Sequence database setup: Contaminants
|
Overview
If you search a single organism database, its usually a good idea to include sequences for common contaminants, such as keratins, BSA, and trypsin.
Two groups make their collections available for download. The Max Planck Institute of Biochemistry, Martinsried, maintains a file of approximately 250 proteins selected from various sources. The Global Proteome Machine Organization common Repository of Adventitious Proteins contains some 112 proteins selected from Swiss-Prot. (Numbers as of October 2011).
In Mascot 2.3 and later, you can simply select the contaminants database in the search form, along with the target database. For Mascot 2.2 and earlier, you need to append the contaminant sequences to the end of the target database fasta file. This can be complicated by the requirement to have a uniform syntax for all the title lines. One database may have Swiss-Prot style accessions and the other NCBI-style accessions. If so, you either have to find a parse rule that works with both or modify the title lines of one database using a script or text editor. If both target and contaminants databases have accessions drawn from the same pool, remember to watch for duplicates. It may be safer to add a prefix to the accessions of the contaminants entries so as to avoid possible collisions.
Download
https://lotus1.gwdg.de/mpg/mmbc/maxquant_input.nsf/7994124a4298328fc125748d0048fee2/$FILE/contaminants.fasta
for contaminants from MPI
http://ftp.thegpm.org/fasta/cRAP/crap.fasta
for cRAP from GPM
Taxonomy
Taxonomy is not appropriate.

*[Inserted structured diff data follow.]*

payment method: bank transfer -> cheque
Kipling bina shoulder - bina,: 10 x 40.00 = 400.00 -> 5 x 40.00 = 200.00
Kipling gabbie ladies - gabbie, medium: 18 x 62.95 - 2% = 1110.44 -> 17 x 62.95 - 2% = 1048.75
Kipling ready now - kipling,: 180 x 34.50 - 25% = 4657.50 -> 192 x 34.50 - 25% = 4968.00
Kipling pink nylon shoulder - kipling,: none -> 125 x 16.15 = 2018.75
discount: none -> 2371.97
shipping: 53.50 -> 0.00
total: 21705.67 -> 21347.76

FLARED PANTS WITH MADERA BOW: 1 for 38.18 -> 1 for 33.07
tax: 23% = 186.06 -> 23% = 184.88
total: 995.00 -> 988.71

You want to include all contaminants in every search.
Parse Rules
Fasta title lines in the MPI collection vary according to the source database. Use standard rule 4 for the accession and standard rule 5 for the description.

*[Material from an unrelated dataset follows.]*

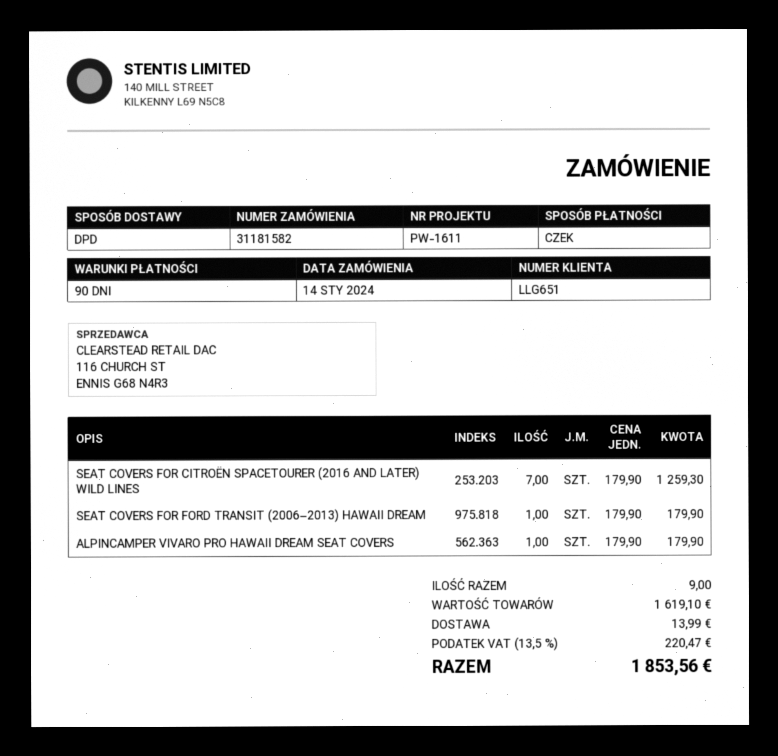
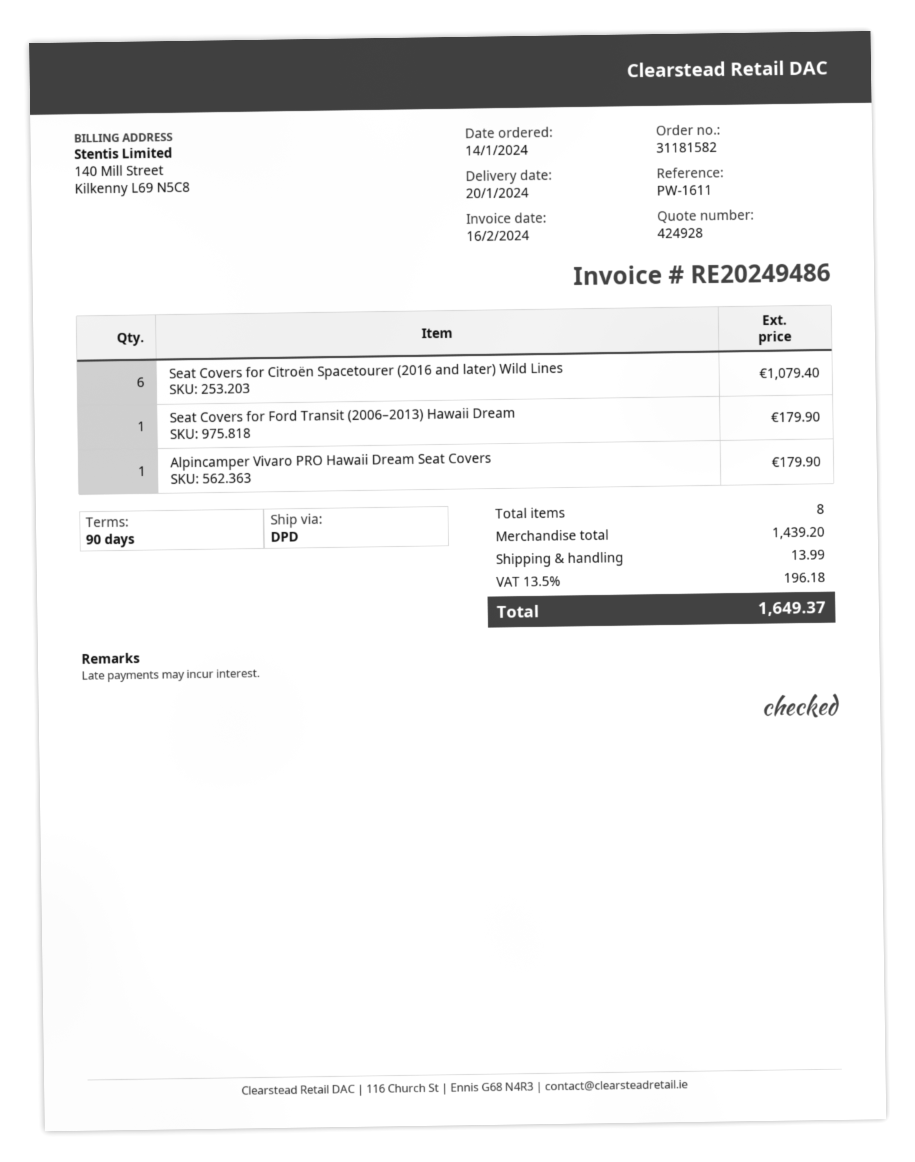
SEAT COVERS FOR CITROËN SPACETOURER (2016 AND LATER) WILD LINES: 7 for 1259.30 -> 6 for 1079.40
total quantity: 9 -> 8
subtotal: 1619.10 -> 1439.20
tax: 13.5% = 220.47 -> 13.5% = 196.18
total: 1853.56 -> 1649.37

Fasta title lines in the GPM collection contain SwissProt ID and no description. Use standard rule 4 for both accession and description.
Configuration (Mascot 2.3 and earlier)
The MPI collection was downloaded to C:\inetpub\mascot\sequence\contaminants\current, decompressed using gzip, and renamed to contaminants_20100513.fasta.
The GPM collection was downloaded to C:\inetpub\mascot\sequence\cRAP\current, and renamed to cRAP_20100324.fasta.
Always test a new definition before applying the changes to mascot.dat.